Understand Google Ads Quality Score in 60 Seconds
Google Ads are consistently the highest converting online advertising channel. They are designed to answer a customer’s specific search query. The very reason I started my career in digital, stems back to the time in the early 2000s when Google Ads (known then as Adwords) helped me find the airfare I wanted, a perfect example of Google Ads quality score and how it’s suppose to work. <Cue black and white flash-back sequence>.
One day I decided to look for a cheap flight to Thailand. I’d always wanted to go, and with a holiday on the foreseeable horizon, all I needed was a flight. I went to Google and typed in “Cheap flight Melbourne to Bangkok return”. The result that came back was precisely what I wanted. It looked something like the ad below (albeit this is something I found online just now). One click later and I was on their site, with this perfect deal staring right at me. Two more clicks and I had booked. Easy as that. An ideal experience. Exactly what Search Engine Marketing (Google Ads) is supposed to be, a perfect user experience.

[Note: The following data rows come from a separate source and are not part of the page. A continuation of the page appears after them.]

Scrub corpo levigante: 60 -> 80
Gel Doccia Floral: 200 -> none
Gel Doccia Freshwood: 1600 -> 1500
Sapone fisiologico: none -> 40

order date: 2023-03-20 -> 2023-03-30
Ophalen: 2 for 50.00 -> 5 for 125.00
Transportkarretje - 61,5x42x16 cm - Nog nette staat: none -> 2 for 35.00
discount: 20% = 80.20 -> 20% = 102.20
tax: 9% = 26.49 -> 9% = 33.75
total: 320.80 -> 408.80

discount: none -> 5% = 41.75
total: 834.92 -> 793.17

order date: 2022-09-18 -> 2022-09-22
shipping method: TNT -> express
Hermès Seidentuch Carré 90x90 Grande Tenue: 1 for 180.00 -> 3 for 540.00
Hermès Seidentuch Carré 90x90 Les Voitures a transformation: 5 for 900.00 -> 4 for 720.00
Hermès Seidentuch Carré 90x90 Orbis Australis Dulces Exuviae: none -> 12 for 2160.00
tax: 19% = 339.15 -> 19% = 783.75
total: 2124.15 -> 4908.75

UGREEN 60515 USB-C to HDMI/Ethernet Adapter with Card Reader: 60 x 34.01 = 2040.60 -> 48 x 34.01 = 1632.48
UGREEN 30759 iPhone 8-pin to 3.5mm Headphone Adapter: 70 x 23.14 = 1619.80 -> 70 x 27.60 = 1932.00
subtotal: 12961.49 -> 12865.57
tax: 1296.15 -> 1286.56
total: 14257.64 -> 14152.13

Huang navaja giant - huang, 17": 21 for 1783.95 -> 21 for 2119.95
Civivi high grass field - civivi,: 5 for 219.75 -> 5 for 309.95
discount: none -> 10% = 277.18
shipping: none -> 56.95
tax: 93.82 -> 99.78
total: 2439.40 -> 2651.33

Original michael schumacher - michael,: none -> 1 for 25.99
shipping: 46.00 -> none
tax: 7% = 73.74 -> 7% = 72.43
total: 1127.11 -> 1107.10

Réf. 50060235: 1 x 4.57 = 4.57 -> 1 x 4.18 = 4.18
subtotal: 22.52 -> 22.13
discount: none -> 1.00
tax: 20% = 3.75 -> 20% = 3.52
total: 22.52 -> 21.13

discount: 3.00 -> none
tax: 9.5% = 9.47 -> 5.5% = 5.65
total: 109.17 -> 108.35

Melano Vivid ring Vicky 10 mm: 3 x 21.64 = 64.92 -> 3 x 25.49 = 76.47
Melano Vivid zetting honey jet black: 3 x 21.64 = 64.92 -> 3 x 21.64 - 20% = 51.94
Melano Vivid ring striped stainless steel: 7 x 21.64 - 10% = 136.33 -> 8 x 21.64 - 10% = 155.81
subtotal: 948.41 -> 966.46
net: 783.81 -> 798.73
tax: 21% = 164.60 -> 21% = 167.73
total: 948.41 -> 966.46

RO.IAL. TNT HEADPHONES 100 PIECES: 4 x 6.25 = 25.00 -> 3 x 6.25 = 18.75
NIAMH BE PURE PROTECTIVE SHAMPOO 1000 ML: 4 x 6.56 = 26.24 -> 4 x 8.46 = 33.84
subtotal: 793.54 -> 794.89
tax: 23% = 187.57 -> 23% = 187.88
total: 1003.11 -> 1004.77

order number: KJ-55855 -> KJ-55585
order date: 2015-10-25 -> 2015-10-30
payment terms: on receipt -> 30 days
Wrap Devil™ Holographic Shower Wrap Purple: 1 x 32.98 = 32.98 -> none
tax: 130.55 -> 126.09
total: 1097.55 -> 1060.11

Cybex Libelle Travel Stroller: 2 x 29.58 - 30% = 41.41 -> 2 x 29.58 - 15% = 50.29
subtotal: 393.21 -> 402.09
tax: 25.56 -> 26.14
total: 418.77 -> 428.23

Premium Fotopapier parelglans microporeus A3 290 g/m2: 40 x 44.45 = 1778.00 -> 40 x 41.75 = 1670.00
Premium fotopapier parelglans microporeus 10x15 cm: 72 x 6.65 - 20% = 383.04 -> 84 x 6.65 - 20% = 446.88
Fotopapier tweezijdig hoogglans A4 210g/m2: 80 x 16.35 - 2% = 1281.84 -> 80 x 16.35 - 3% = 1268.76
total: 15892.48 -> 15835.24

So what is Google Ads Quality Score?
Google remains the world’s #1 search engine because they deliver the best user experience. In the USA, Google has a whopping 93.04% market share of all searches (when you combine all their assets). They want to protect this at all costs, and they do this by ensuring customers don’t just SPAM their network with ads. Thus they invented a method to filter advertisers and promote the most ‘relevant’ ads to the top of the results… enter Google Ads quality score.
Google Ads Quality Score In Detail
Think of quality score as a balancing mechanism. It stops big advertisers from merely spamming the market with irrelevant ads, and instead promotes the best result to your search query. That’s good for the user, which is good for Google. But how?
There have been many videos explaining this, but this one is still our absolute favourite.
Quality Score Critical Factors
There are just 3 critical factors to consider with quality score:
1. Ad Relevance
Does my ad relate to the keyword being searched? Whilst Google knows roughly that ‘hot dogs’ and ‘restaurants’ are related if an ad selling a buffet deal appeared whenever someone searched for “Best Hot Dog in NYC”, it’s not very relevant.
A better ad would be selling ‘our new hot dog menu’. You can see how the customer gets a much better experience, and it answers the customers search query in a business like way.
2. Click Through Rate (CTR)
Do your ads get clicked on more than the competition for this term? This is a relative measure, and why every keyword should have it’s own unique ads. You need to differentiate your ads from the competition, be different, use powerful language and stand out. You can read about how to write amazing headlines at this post.
If your ads have the highest click through rate, it’s a great sign that you are being more relevant, and thus Google should reward you with cheaper costs and higher ranking. Keep in mind it’s an ever moving competition, so stay on top of what your customers are doing with tools like SpyFu, or just your own two eyes.
3. Landing Page Experience
Finally, get ready to make landing page variations and plenty of them. You want your customer to land on a page that is specifically relevant to what they were searching for, not just loosely related.
If you have two search terms that are similar but different, you might just need two separate landing pages. This works on two levels, firstly feeding Google what they want to see, but moreover, using the same language as the customer will make them more likely to convert.
How much of an impact does a high-quality score make?
Actually, it makes a huge difference to your campaigns and the results they generate. According to WordStream a 10/10 quality score can mean a 50% reduction in the cost you pay per click. Where conversely a 1/10 quality score can increase costs 400%.
Moreover, when you look at the impact of quality score on the cost of conversions, you can see a fairly linear regression towards cheaper leads. This makes it clear, it’s worth striving for that more relevant ad copy and user experience.
Summary & Quality Score Next Steps
So we know it’s worth aspiring for a higher quality score, but where do you start? The simple answer is to begin with the keywords that are getting the most impressions. Use the search query report to break these down into tighter adgroups, utilising phrase and exact match so you can control exactly what triggers your ads. Then write highly specific ads and landing pages for each of those terms.
Is it a lot of work. Gosh yes it is! That’s the nature of competition, you have to work harder than the next guy to out-position them. It’s worth the effort, I promise you that.